Parasites that breed in fish farms kill so many juvenile wild salmon that they threaten the survival of fish populations in some rivers and streams, Canadian researchers are reporting.
The researchers studied pink salmon in an area north of Vancouver Island, British Columbia. But they said their findings, and earlier studies of the effects of farm-borne parasites on wild salmon, are so damning that they challenge the practice of net-pen aquaculture over all. In these farms, fish grow in anchored underwater cages that function as feedlots. The parasitic sea lice prey on juvenile wild salmon when they swim past these fish pens on their way from inland rivers to the ocean.
The researchers, from the University of Alberta and elsewhere, are reporting their findings in Friday's issue of the journal Science.
But not everyone accepts this view of sea lice. According to Fisheries and Oceans Canada, a government agency responsible for developing aquaculture while safeguarding wild fish stocks, "no direct cause and effect" has been established between sea lice prevalence and salmon mortality. The agency says sea lice prevalence is "a complex ecosystem puzzle" in need of further study.
Brian Riddell, an ecologist with the agency, said in an interview that factors including fishing practices, logging and climate change can affect salmon abundance and added that it would be a mistake "to become overly focused on a single point."
The researchers concede their calculations show juvenile salmon death rates from sea lice infestation can range widely, but said they were typically about 80 percent. At that rate, they calculated that some local populations will be effectively extinct in four salmon generations - about eight years.
"If nothing changes, we are going to lose these fish," said Martin Krkosek, a fisheries ecologist at the University of Alberta who led the work.

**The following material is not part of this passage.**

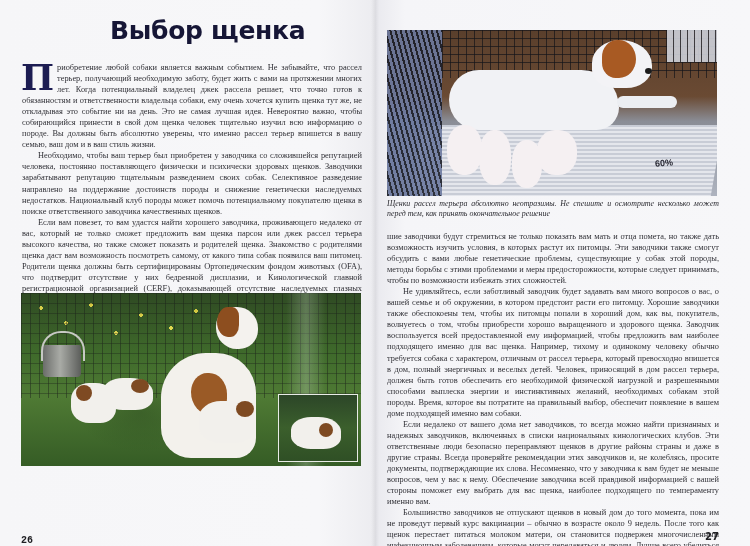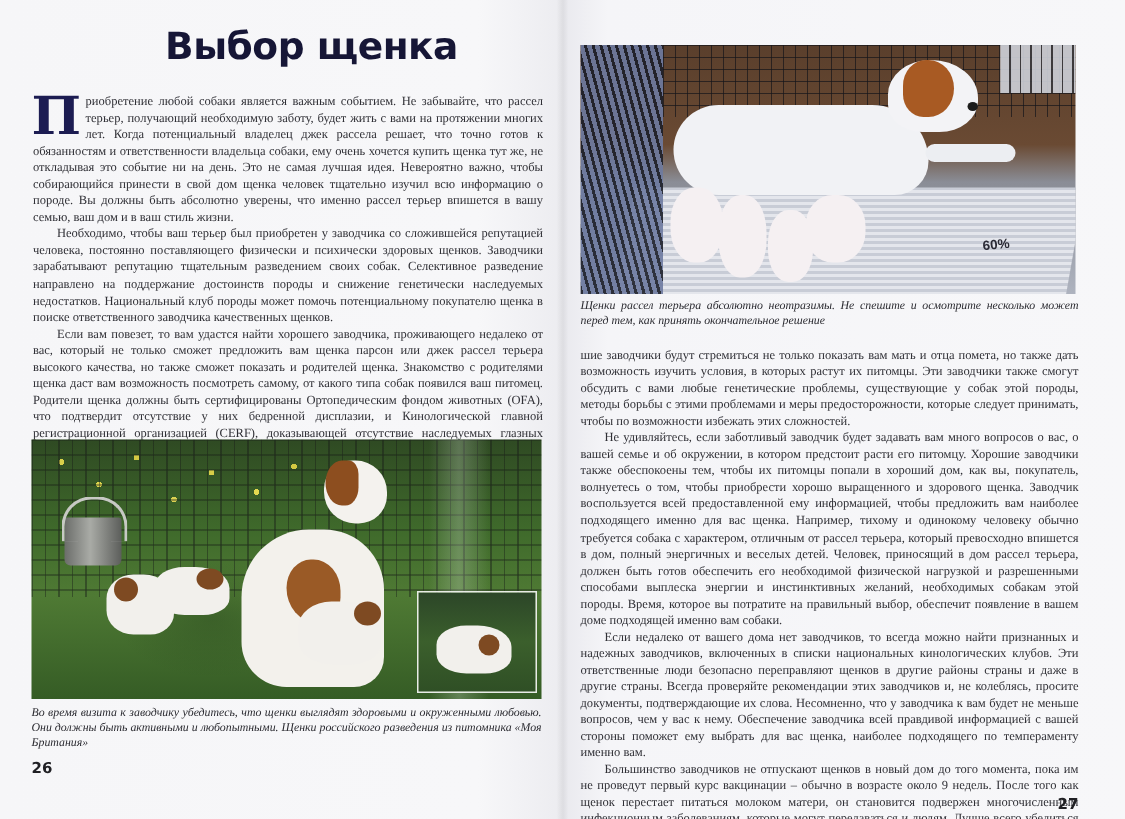"Во время визита к заводчику" div.caption { html: <div>Во время визита к заводчику убедитесь, что щенки выглядят здоровыми и окруженными любовью. Они должны быть активными и любопытными. Щенки российского разведения из питомника «Моя Британия»</div> -> none }
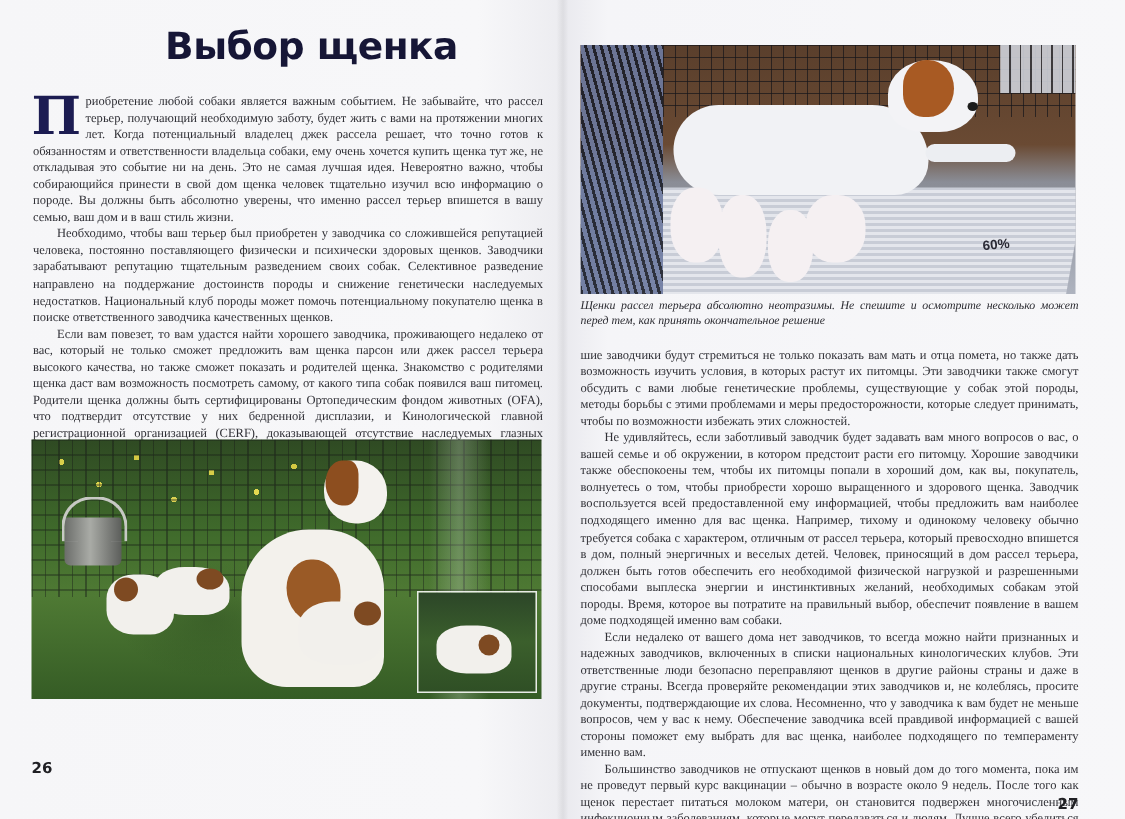"26" .page-num-left { font-family: none -> Liberation Mono, monospace; top: 507px -> 535px }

Ray Hilborn, a fisheries biologist from the University of Washington who was not involved in the study but is familiar with its findings, called the data persuasive and said they raise "serious concerns about proposed aquaculture for other species such as cod, halibut and sablefish."
"These high density fish farms are natural breeding grounds for pathogens," not necessarily limited to sea lice, he said in an interview. He noted, however, that the study involved pink salmon, not species like sockeye or chinook, which are usually larger, and presumably less vulnerable to sea lice. Pink salmon are the most abundant salmon species in the northern Pacific.
The researchers said they used Canadian government fishing data from 1970 to the present on pink salmon (Oncorhynchus gorbuscha) to construct models of fish abundance in the Broughton Archipelago, an area that has seen dramatic increases in fish farms.
Sea lice normally occur in the open ocean, where they bite fish and feed on them, creating open lesions that can interfere with the fishes' osmotic balance with seawater. In nature, juvenile salmon do not ordinarily encounter them until they are large enough to survive a modest infestation. But the parasites proliferate in fish pens, which are typically placed in near-shore areas juvenile fish must traverse on their way to sea.
As these and other researchers have previously reported, the young fish, small and thin-skinned, can become so heavily infested they turn into secondary sources of infection when they reach the ocean, before succumbing to the parasites themselves. But this study is the first to predict such large scale losses of wild fish from farm-bred sea lice.
Mark Lewis, a mathematic ecologist at the University of Alberta and another of the researchers, said in a statement issued by the university that containing the farms in closed pens or moving them offshore, away from rivers, might reduce the problem.
Dr. Riddell said the Canadian government is working with fish farmers to reduce sea lice infestations. One idea, he said, is to feed the penned fish medicated food. "That is something we know can be effective," he said. But, he added, that approach raises other environmental concerns. "Anything not taken up by the fish goes to the bottom of the ocean or can leach into the water, potentially affecting other marine life," he said.
Daniel Pauly, a fisheries researcher at the University of British Columbia who was not connected to the work, said in a statement that if fish farm entrepreneurs do not act to reduce sea lice infestations they will, in effect, shift the cost of their operations "on the wild salmon and the public."
The authors of the new report said their findings show action should be taken quickly. It might take 10 salmon generations to accumulate large sets of data on the effects of farm-related parasite infestations, they said in their report, and that "greatly exceeds the predicted time to extinction."